Okay, unsurprisingly, the containerised version fairs worse than minimalModelAlloc which I expected, since the container adds some overhead. But the magnitude of it surprises me nevertheless. However, the biggest surprise is, that the non allocating version is by far the worst. We are talking 1.9 seconds per run vs ~ 80 ms for minimalModelAlloc at length(u). These results are completely unintuitve for me. Could anyone please tell me what part of the equation I am missing

The code for benchmarking I use reads

dims     = [2, 5, 10, 20, 50, 100, 200]
memories = []
times    = []
for dim ∈ dims
	@info "Processing $dim dimensions"
	function lossBenchmark(p)
		sol  = solve(prob, Tsit5(), p = p)
		loss = sum(abs2, sol[end])
		return loss, sol
	end

	u0 = zeros(dim)
	# pTest = ones(dim, dim)
	pTest = ComponentArray(M = ones(dim, dim))
	prob = ODEProblem(minimalModelAllocContainer, u0, (0.0, 10.0), pTest)
	benchmark = @benchmark DiffEqFlux.sciml_train($lossBenchmark, $pTest, $ADAM(0.05), maxiters = 30) samples = 100 seconds = 30

	push!(memories, benchmark.memory)
	push!(times,    benchmark.times |> mean)
end

All models are tested under exactly the same u0 and M so that cannot be the reason. Also, I know there is still so much room for improvement. My goal here was just to make all three approaches comparable. Thanks in advance for any input on that puzzeling finding .

ChrisRackauckas · January 22, 2021, 9:15pm

It has to do with how reverse mode AD is implemented. Reverse mode AD requires knowing the value in order to reverse on it. In order to handle mutation, it goes into a fallback behavior based on scalar mode.

https://diffeq.sciml.ai/stable/analysis/sensitivity/#Internal-Automatic-Differentiation-Options-(ADKwargs)

https://diffeqflux.sciml.ai/dev/ControllingAdjoints/

Basically, you might want to try benchmarking with:

	function lossBenchmark(p)
		sol  = solve(prob, Tsit5(), p = p, sensealg = InterpolatingAdjoint(ReverseDiffVJP(true)))
		loss = sum(abs2, sol[end])
		return loss, sol
	end

That would compile the tape and improve the speed of scalar mode. You’ll probably see a smaller difference in that case (and all will be faster than before).

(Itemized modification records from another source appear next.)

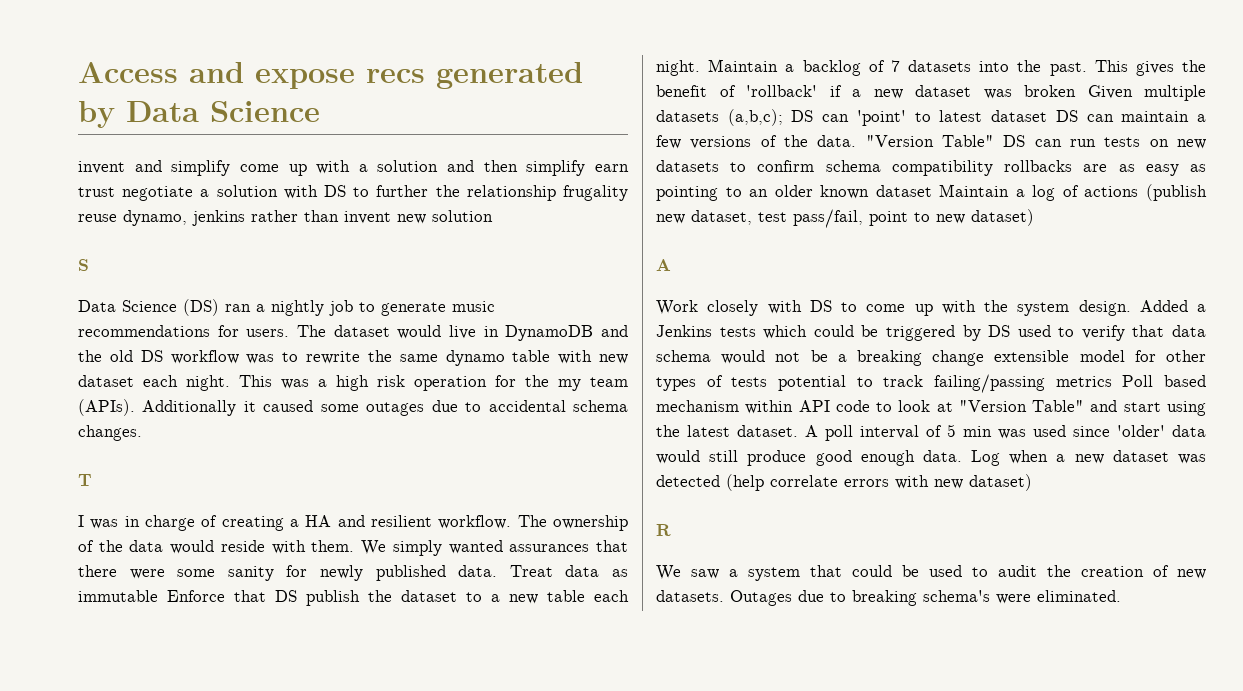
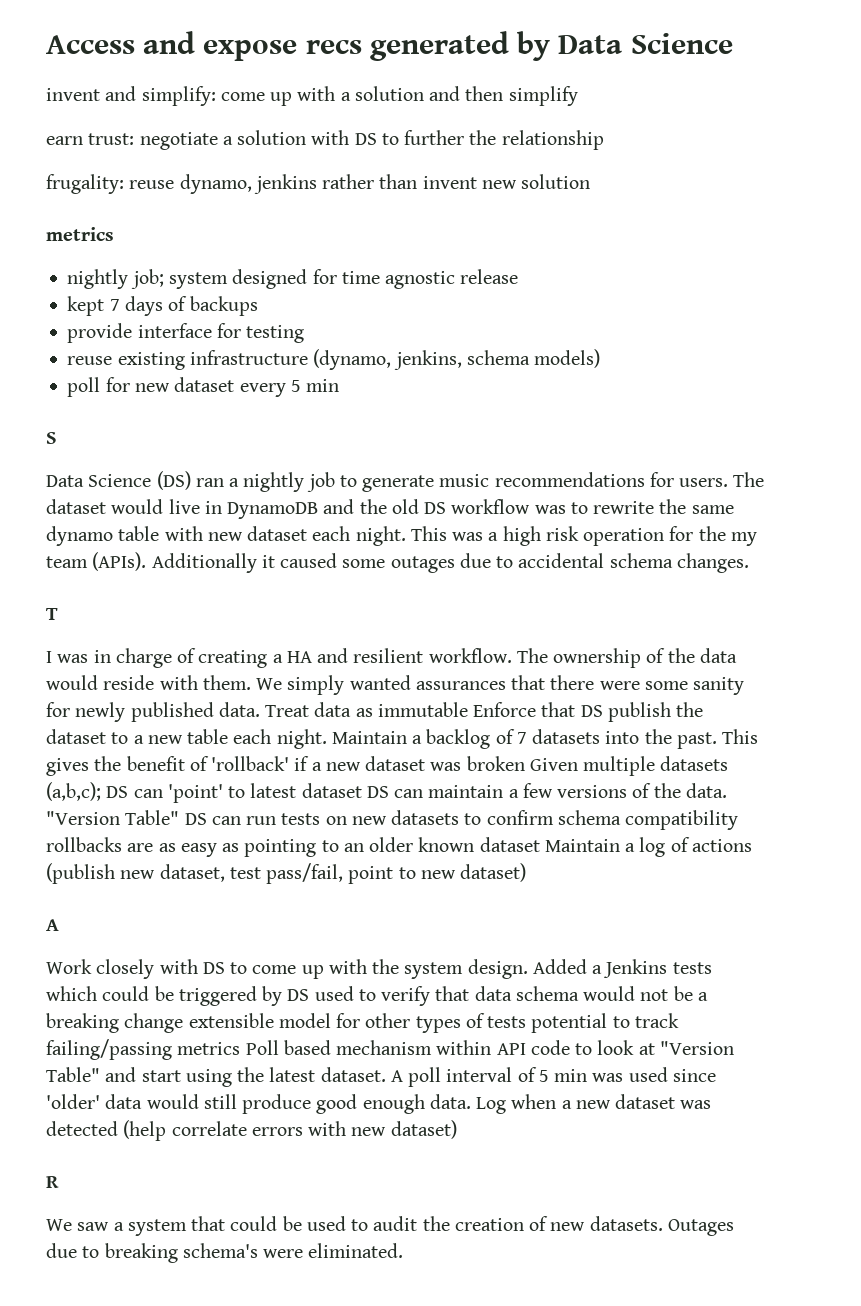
- invent and simplify come up with a solution and then simplify earn trust negotiate a solution with DS to further the relationship frugality reuse dynamo, jenkins rather than invent new solution
+ invent and simplify: come up with a solution and then simplify
+ earn trust: negotiate a solution with DS to further the relationship
+ frugality: reuse dynamo, jenkins rather than invent new solution
+ metrics
+ nightly job; system designed for time agnostic release
+ kept 7 days of backups
+ provide interface for testing
+ reuse existing infrastructure (dynamo, jenkins, schema models)
+ poll for new dataset every 5 min

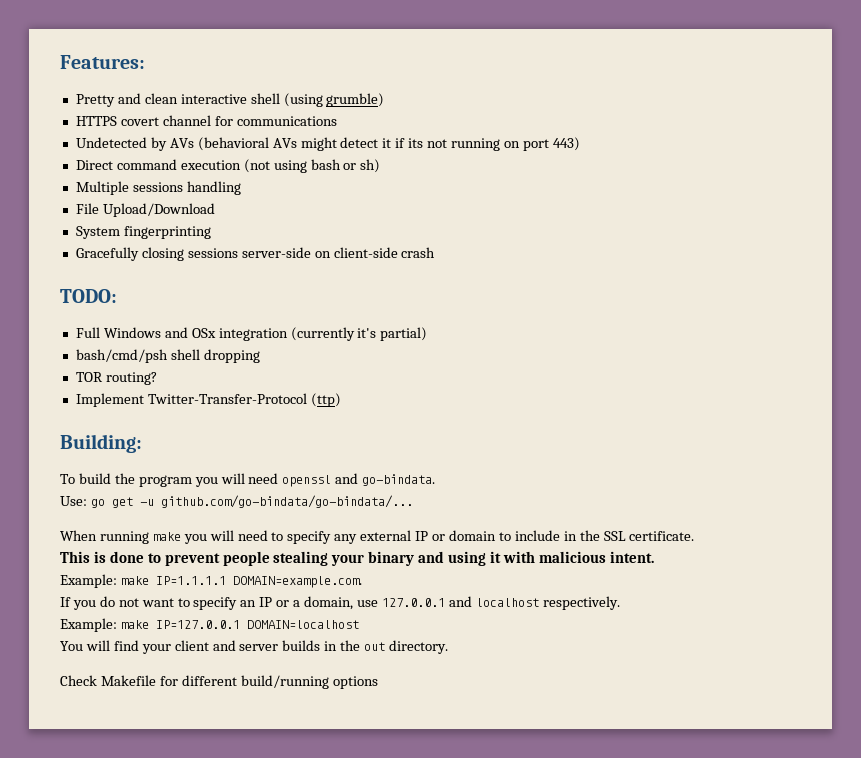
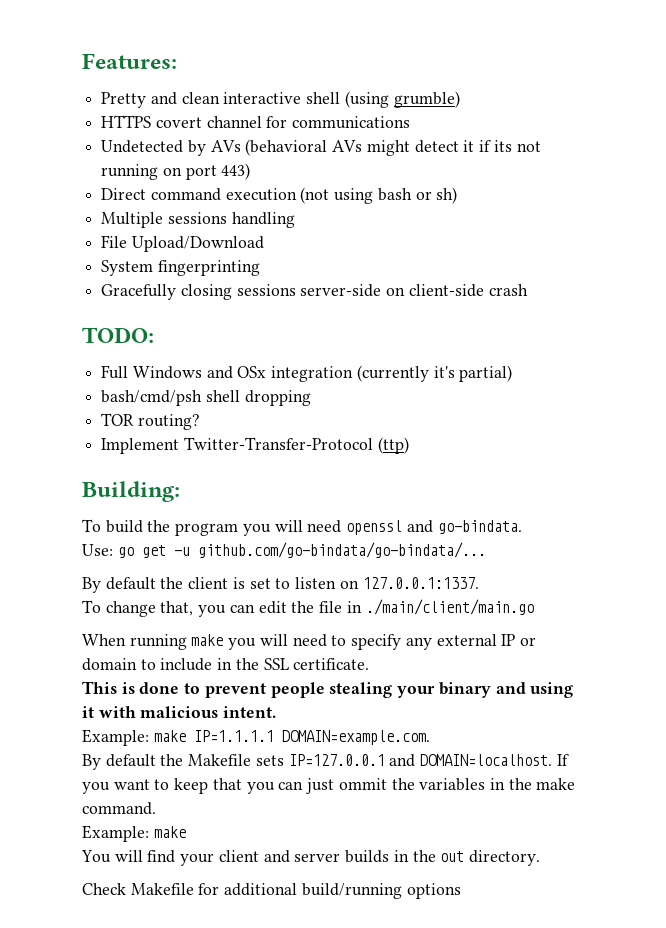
+ By default the client is set to listen on 127.0.0.1:1337.
+ To change that, you can edit the file in ./main/client/main.go
- If you do not want to specify an IP or a domain, use 127.0.0.1 and localhost respectively.
- Example: make IP=127.0.0.1 DOMAIN=localhost
+ By default the Makefile sets IP=127.0.0.1 and DOMAIN=localhost. If you want to keep that you can just ommit the variables in the make command.
+ Example: make
- Check Makefile for different build/running options
+ Check Makefile for additional build/running options

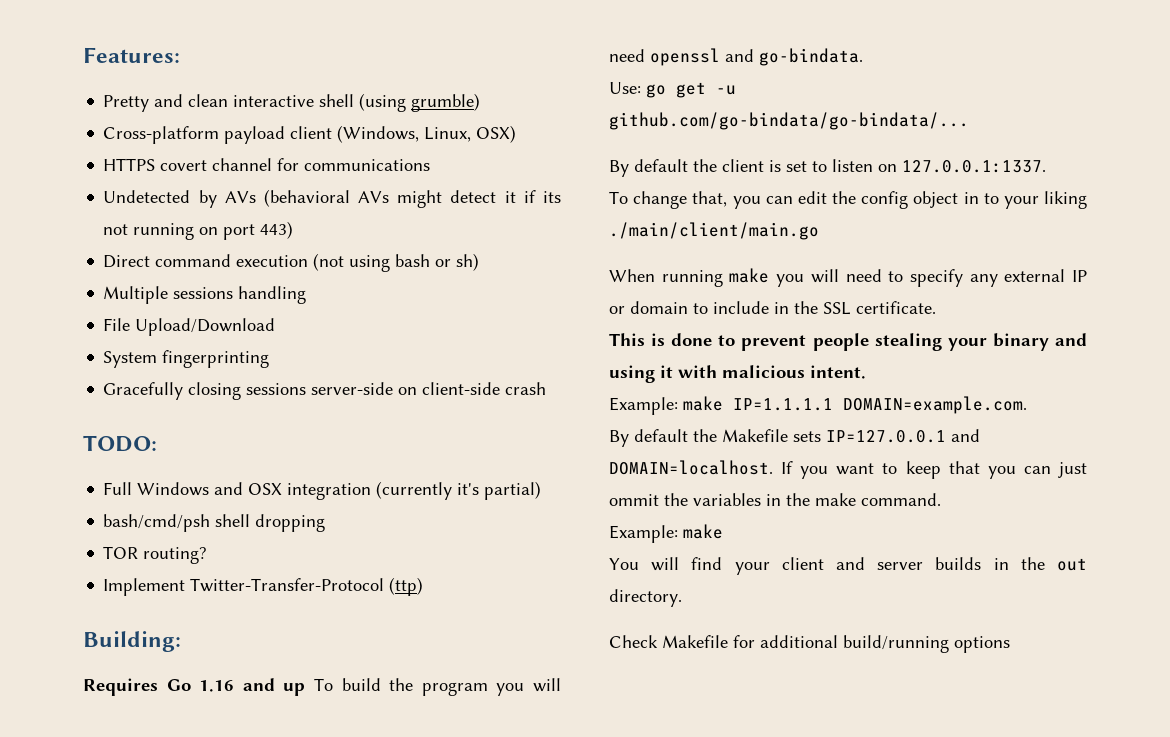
+ Cross-platform payload client (Windows, Linux, OSX)
- Full Windows and OSx integration (currently it's partial)
+ Full Windows and OSX integration (currently it's partial)
- To build the program you will need openssl and go-bindata.
+ Requires Go 1.16 and up To build the program you will need openssl and go-bindata.
- To change that, you can edit the file in ./main/client/main.go
+ To change that, you can edit the config object in to your liking ./main/client/main.go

The choice of sensealg can matter a lot for this. But yes, reverse-mode can be quite unintuitive in terms of allocation handling, or at least it will look like it breaks the standard rules.

Kevin_Kleinbeck · January 23, 2021, 7:04am

Thanks for the answer! The performance between the allocating and non-allocating model become indeed quite comparible. The model using ComponentArrays, however, now fails with type TrackedArray has no field M in the line @unpack M = p; full stack trace below.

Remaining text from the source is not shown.